Article ID: | iaor20012131 |
Country: | United Kingdom |
Volume: | 6 |
Issue: | 4 |
Start Page Number: | 377 |
End Page Number: | 391 |
Publication Date: | Jul 1999 |
Journal: | International Transactions in Operational Research |
Authors: | Matos Manuel A., Leo M. Teresa Ponce de |
Keywords: | programming: multiple criteria, optimization: simulated annealing |
The classical long-range distribution network planning problem involves deciding network investments to meet future demand at a minimum cost while meeting technical restrictions (thermal limits and maximum voltage drop). The decision whether to construct facilities and branches leads to a mixed integer programming problem with a large number of decision variables. The great deal of uncertainty associated with data that cannot be modeled using probabilistic methods leads to the use of fuzzy models to capture the uncertainty.
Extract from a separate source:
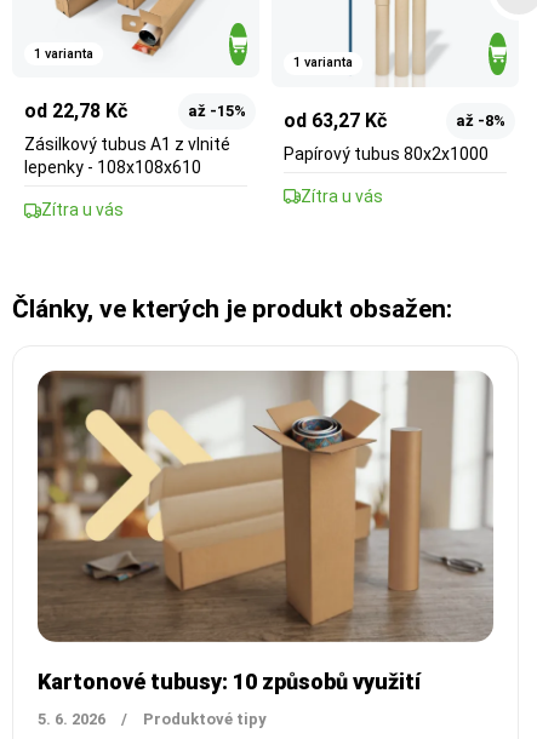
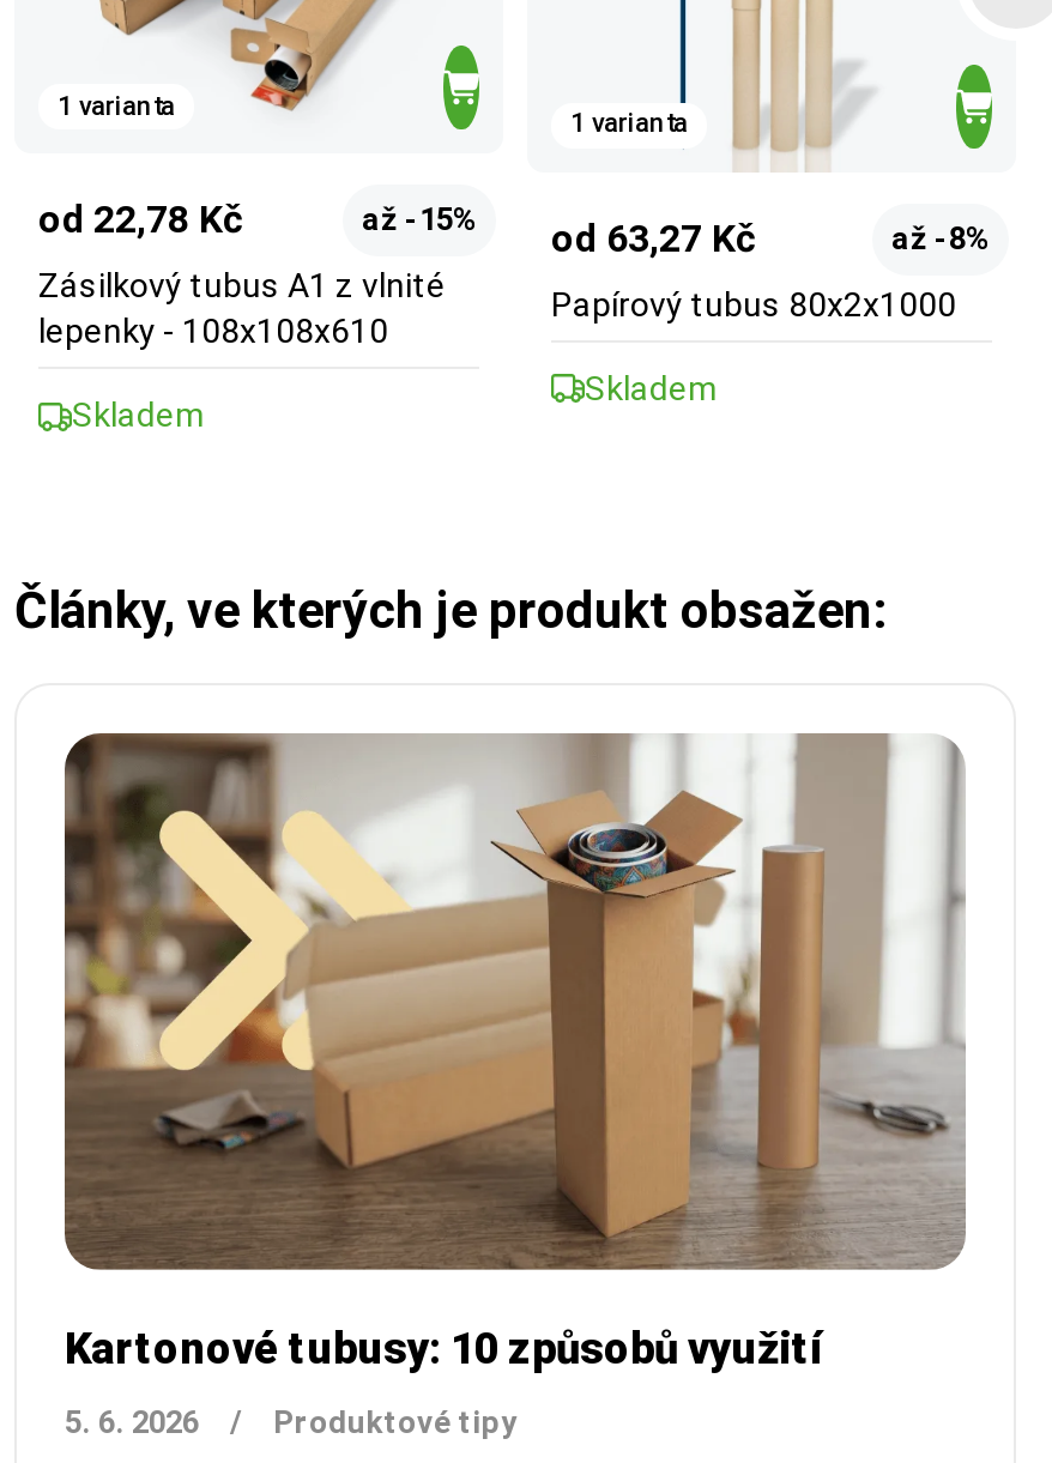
[301,187,383,206] Zítra u vás -> [585,369,719,407] Skladem
[41,200,124,220] Zítra u vás -> [72,397,206,435] Skladem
In addition, several criteria must be taken into account that result in the problem being fuzzy multiobjective. The combinatorial nature of the problem limits the use of traditional mathematical tools to limited size problems. This contribution presents a methodology that generates a sample of efficient solutions for the fuzzy multiobjective problem, based on a metaheuristic, simulated annealing. The results obtained with this approach are shown to be satisfactory compared to other methods under similar conditions.